Con el tiempo el halló que de lo poco que podía hablar con ella era sobre todo de los bonitos recuerdos de su infancia y su adolescencia, pues le pesaba y hasta le avergonzaba aventar hacia su belleza los detalles rutinarios y amorfos de su vida de sobreviviente. Ella, a su vez, era experta en tomar esas imágenes que él le ofrecía y realzarlas con mejores y más nítidos detalles, con más amplias anécdotas, elaborando sus relatos con una dulce voz que atravesaba el silencio sin rozarlo. Sin embargo, también solía sacarlo de su añoranza mostrándole que el presente no estaba hecho solamente de cenizas y detritus o de esperanzas vanas. Le indicaba la manera de encontrar belleza entre los escombros, en el trazo de las telarañas, en el vuelo de los pájaros que habían vuelto y anidaban en los viejos edificios, en el avance de la vegetación por entre los resquicios y fracturas cada vez mayores de las siluetas de concreto y acero de la Gran Ciudad. Y cada tanto le preguntaba si no quería irse con los otros, hacer amigos, empezar una vida nueva que no fuera ese vagar en las sombras cadavéricas de una realidad devastada. Él no se atrevía a darle la negativa, pero tampoco le hacía caso. Sentía que el mundo estaba completo deambulando entre las ruinas y volviendo a encontrarla una y otra vez para charlar sin apuro hasta que volvía a disolverse.

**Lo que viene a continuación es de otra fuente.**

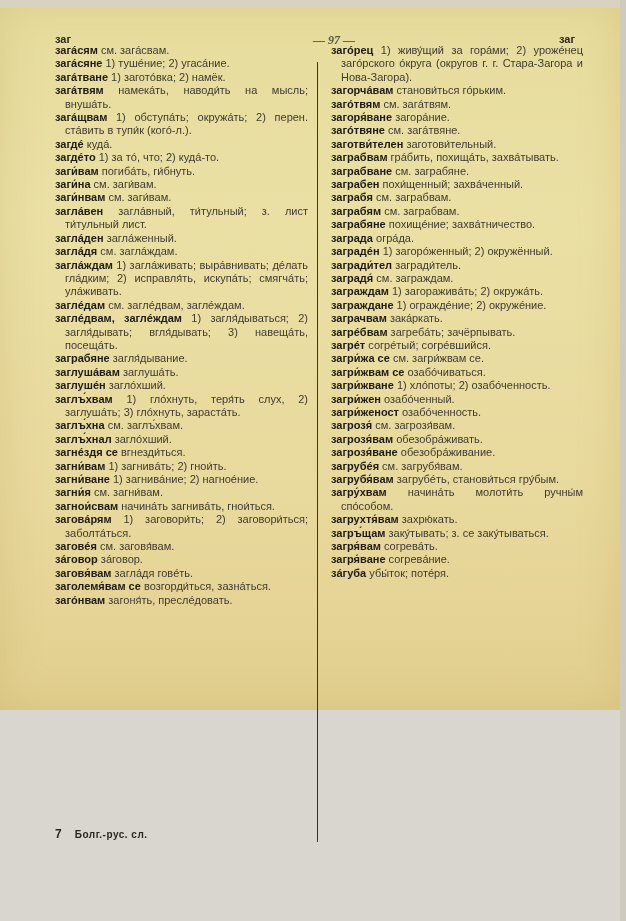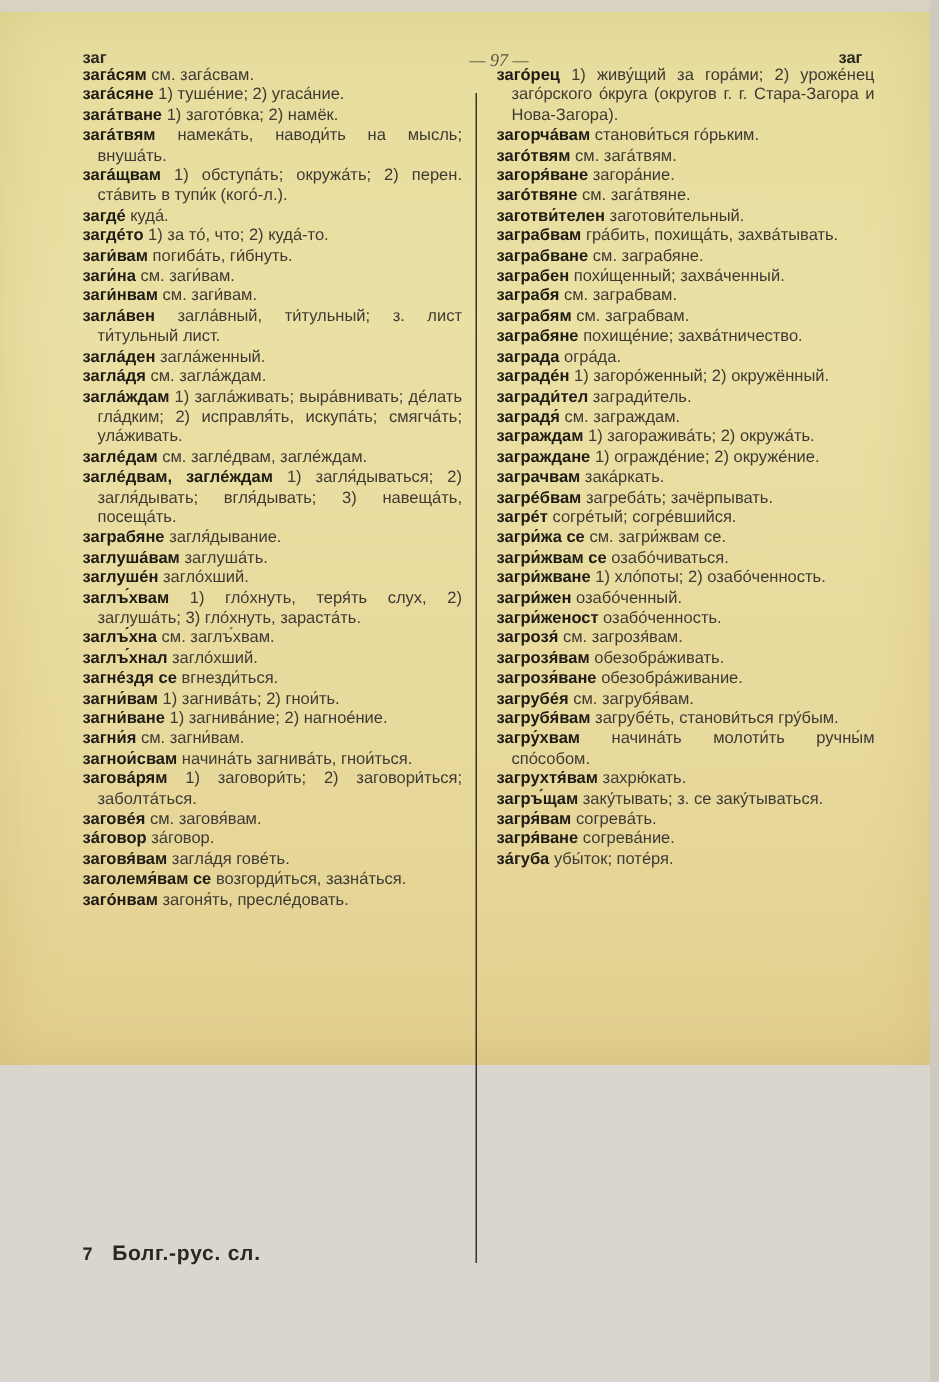--- a/index.html
+++ b/index.html
@@ -21,40 +21,40 @@
     }
     .rightband {
       position: absolute; right: 0; top: 0; width: 6px; height: 921px;
       background: #cfcac0;
     }
     .header {
       position: absolute; top: 33px; left: 55px; width: 520px; height: 18px;
       font-size: 11px; font-weight: bold;
     }
     .header .left { position: absolute; left: 0; top: 0; }
-    .header .center { position: absolute; left: 258px; top: 0; font-weight: normal; font-style: italic; color: #5a5448; font-family: "Liberation Serif", serif; font-size: 12px; }
+    .header .center { position: absolute; left: 258px; top: 0; font-weight: bold; font-style: italic; color: #5a5448; font-family: "Liberation Serif", serif; font-size: 12px; }
     .header .right { position: absolute; right: 0; top: 0; }
     .col {
       position: absolute; top: 44px;
       font-size: 11px; line-height: 13.4px;
     }
     .col.left { left: 55px; width: 253px; }
     .col.right { left: 331px; width: 252px; }
     .divider {
       position: absolute; left: 317px; top: 62px; width: 1px; height: 780px;
       background: #3a342a;
     }
     .entry { text-indent: -10px; padding-left: 10px; margin: 0; text-align: justify; }
     .hw { font-weight: bold; color: #1e1a14; }
     .def { color: #3e3a33; }
     .footer {
       position: absolute; left: 55px; top: 827px; font-size: 11px;
     }
     .footer .num { font-weight: bold; font-size: 12px; margin-right: 10px; }
-    .footer .sig { font-weight: bold; font-size: 14px; letter-spacing: 0.5px; margin-top: 48px; }
+    .footer .sig { font-weight: bold; font-size: 10px; letter-spacing: 0.5px; margin-top: 48px; }
   </style>
 </head>
 <body>
 
 <div class="page">
   <div class="topband"></div>
 
   <div class="header">
     <span class="left">заг</span>
     <span class="center">— 97 —</span>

Todo siguió así por muchos años mientras él envejecía despreocupado, sin pensar en el futuro o en la muerte. Los zombies finalmente dejaron de moverse y todo fue un gran suspiro que terminó apagándose, una paz inmensa, con la inefable, la etérea, yendo y viniendo bajo la luz de la luna para volver a él cada tanto. Ella no envejecía y eso lo convenció de que, en efecto, no era real, pero no le importó. Además, cada vez permanecía más tiempo junto a él, y se acercaba más sin llegar a desvanecerse. Aunque no fuera real, aunque fuera solo un reflejo de su propia alma quebrantada, la amaba y sentía que ella no iba a abandonarlo nunca como lo haría un ser capaz de olvidar. Así que el día de su muerte, cuando por fin sintió que las manos blancas de su amada le acariciaban la frente, dejó de soñar y se desvaneció con ella hacia el otro lado de la existencia.